İlk kez Dünya Sosyalist Web Sitesi’nde (WSWS) yayımlanan çalışmam, onlarca yıldır ABD’nin emperyalist entrikalarının ve saldırganlığının hedefi olan, 2018’den beri kitlesel işçi sınıfı protestolarının tekrar tekrar patlak verdiği ve işçi sınıfının artık bağımsız sınıf mücadelesi yolunu bulmaya çalıştığı bir ülkede sosyalist stratejiye ilişkin temel meseleleri irdeliyor. Bu eser, İran tarihini ve emperyalizme karşı mücadeleyi irdeleme temelinde, emperyalizmi yenilgiye uğratmak için uygulanabilir bir stratejinin yalnızca işçi sınıfına dayandırılabileceğini ve işçi sınıfının İran burjuvazisinin tüm hiziplerine karşı bağımsız bir siyasi güç olarak harekete geçirilmesi gerektiğini gösteriyor.

İran’da Emperyalizme Karşı İşçi İktidarı Uğruna Mücadele, 2018’in ilk haftalarında Iran Press TV’de çalışan gazeteci Ramin Mazaheri’nin, 2017 sonu ve 2018 başlarında ülkeyi sarsan kitlesel işçi sınıfı protestolarına yönelik yazdıkları için Dünya Sosyalist Web Sitesi’ne yaptığı eleştiriye yanıt olarak yazıldı.

Mazaheri, her ne kadar siyasi olarak gelişmemiş olsa da işçi sınıfının uzun süredir bastırılan sosyal ve demokratik özlemlerini dile getiren protestoları savunduğu ve İslam Cumhuriyeti’nin baskısına karşı çıktığı için WSWS’ye serzenişte bulunuyor; İslam Cumhuriyeti’nin önderlerinin İran’ın emperyalizme karşı direnişine önderlik ettiğini iddia ediyordu.

Mazaheri’ye yanıtımda söylediklerimi burada tekrarlamayacağım. Sadece WSWS’nin Mazaheri’nin eleştirilerini bir fırsat olarak memnuniyetle karşıladığını belirteceğim.
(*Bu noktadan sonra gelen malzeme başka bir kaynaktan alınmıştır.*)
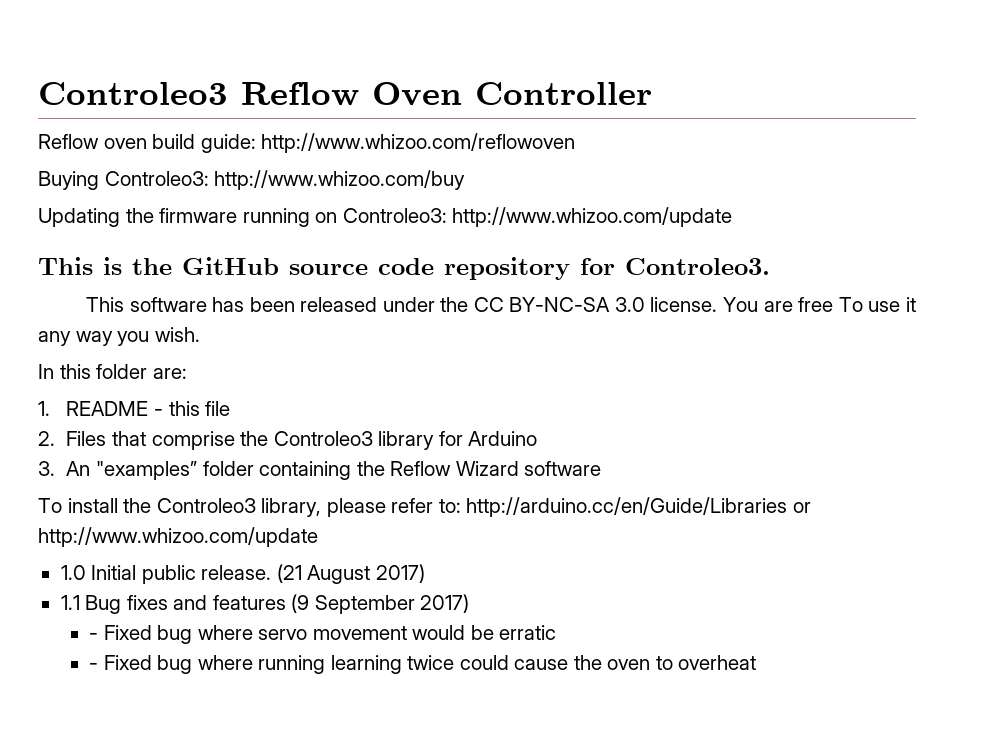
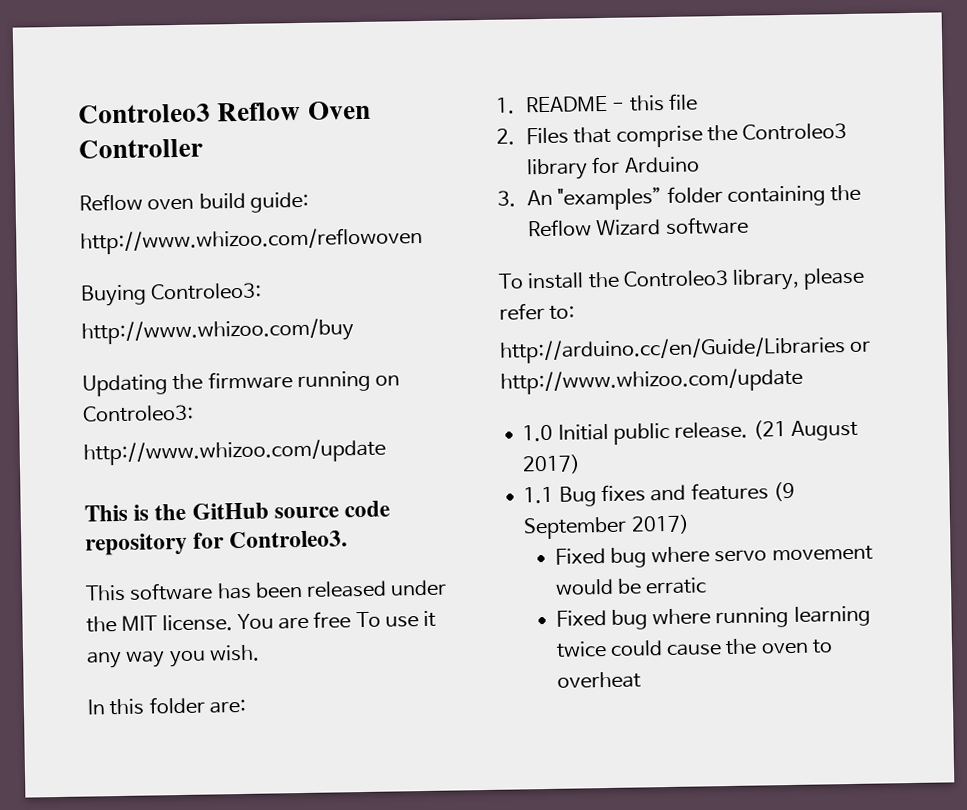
- Reflow oven build guide: http://www.whizoo.com/reflowoven
+ Reflow oven build guide:
+ http://www.whizoo.com/reflowoven
- Buying Controleo3: http://www.whizoo.com/buy
+ Buying Controleo3:
+ http://www.whizoo.com/buy
- Updating the firmware running on Controleo3: http://www.whizoo.com/update
+ Updating the firmware running on Controleo3:
+ http://www.whizoo.com/update
- This software has been released under the CC BY-NC-SA 3.0 license.
+ This software has been released under the MIT license.
- To install the Controleo3 library, please refer to: http://arduino.cc/en/Guide/Libraries or http://www.whizoo.com/update
+ To install the Controleo3 library, please refer to:
+ http://arduino.cc/en/Guide/Libraries or http://www.whizoo.com/update
- - Fixed bug where servo movement would be erratic
+ Fixed bug where servo movement would be erratic
- - Fixed bug where running learning twice could cause the oven to overheat
+ Fixed bug where running learning twice could cause the oven to overheat

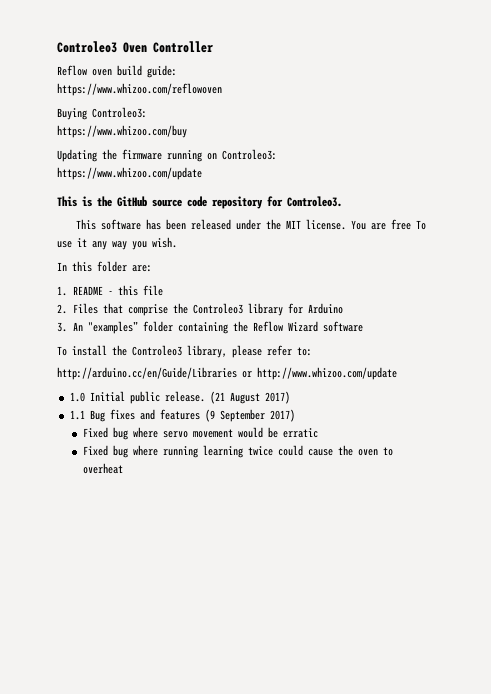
- Controleo3 Reflow Oven Controller
+ Controleo3 Oven Controller
- http://www.whizoo.com/reflowoven
+ https://www.whizoo.com/reflowoven
- http://www.whizoo.com/buy
+ https://www.whizoo.com/buy
  Updating the firmware running on Controleo3:
- http://www.whizoo.com/update
+ https://www.whizoo.com/update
Bu sayede İran’ın emperyalist saldırganlığa karşı savunulması ve bunun İran’da ve Ortadoğu genelinde sosyalist devrim uğruna mücadele ile ilişkisi konusunda devrimci sosyalist hareketin —yani Dördüncü Enternasyonal’in Uluslararası Komitesi’nin— bakış açısı ayrıntılı bir şekilde açıklanmış oldu.

Bu metin yazıldığından beri İran’daki burjuva dini rejimin krizi ve İran’ı hedef alan bir ABD savaşı tehdidi daha da yoğunlaştı.

Mayıs 2018’de ABD, Tahran’ın tüm şartlara titizlikle uyuyor olmasına rağmen 2015 İran nükleer anlaşmasından çekildi ve sonraki 12 ayda –savaş açmaya denk bir adımla– İran’a karşı cezalandırıcı ekonomik yaptırımları tek taraflı olarak yeniden uygulamaya koydu. İran ekonomisini “çökertme” amacını açıkça ilan eden Washington, İran’ın tüm petrol ihracatını engelledi, ticaretini felce uğrattı ve ülkeyi ABD’nin hakimiyetindeki küresel mali sistemden dışladı.

Yaptırımlar istenilen etkisini gösterdi. İran ekonomisini boğan bu yaptırımlar, İran’ı ABD destekli Şah’ın çeyrek yüzyıl süren kanlı diktatörlüğü sırasında hüküm süren yeni sömürgeci esarete geri döndürmeye kararlı olan Washington, diğer emperyalist ve büyük güçler ile artan oranda huzursuz İran işçi sınıfı arasında manevra yapmaya nasıl devam edileceği konusunda İran’daki burjuva ulusalcı rejim içinde zaten var olan derin çatışmaları yoğunlaştırdı.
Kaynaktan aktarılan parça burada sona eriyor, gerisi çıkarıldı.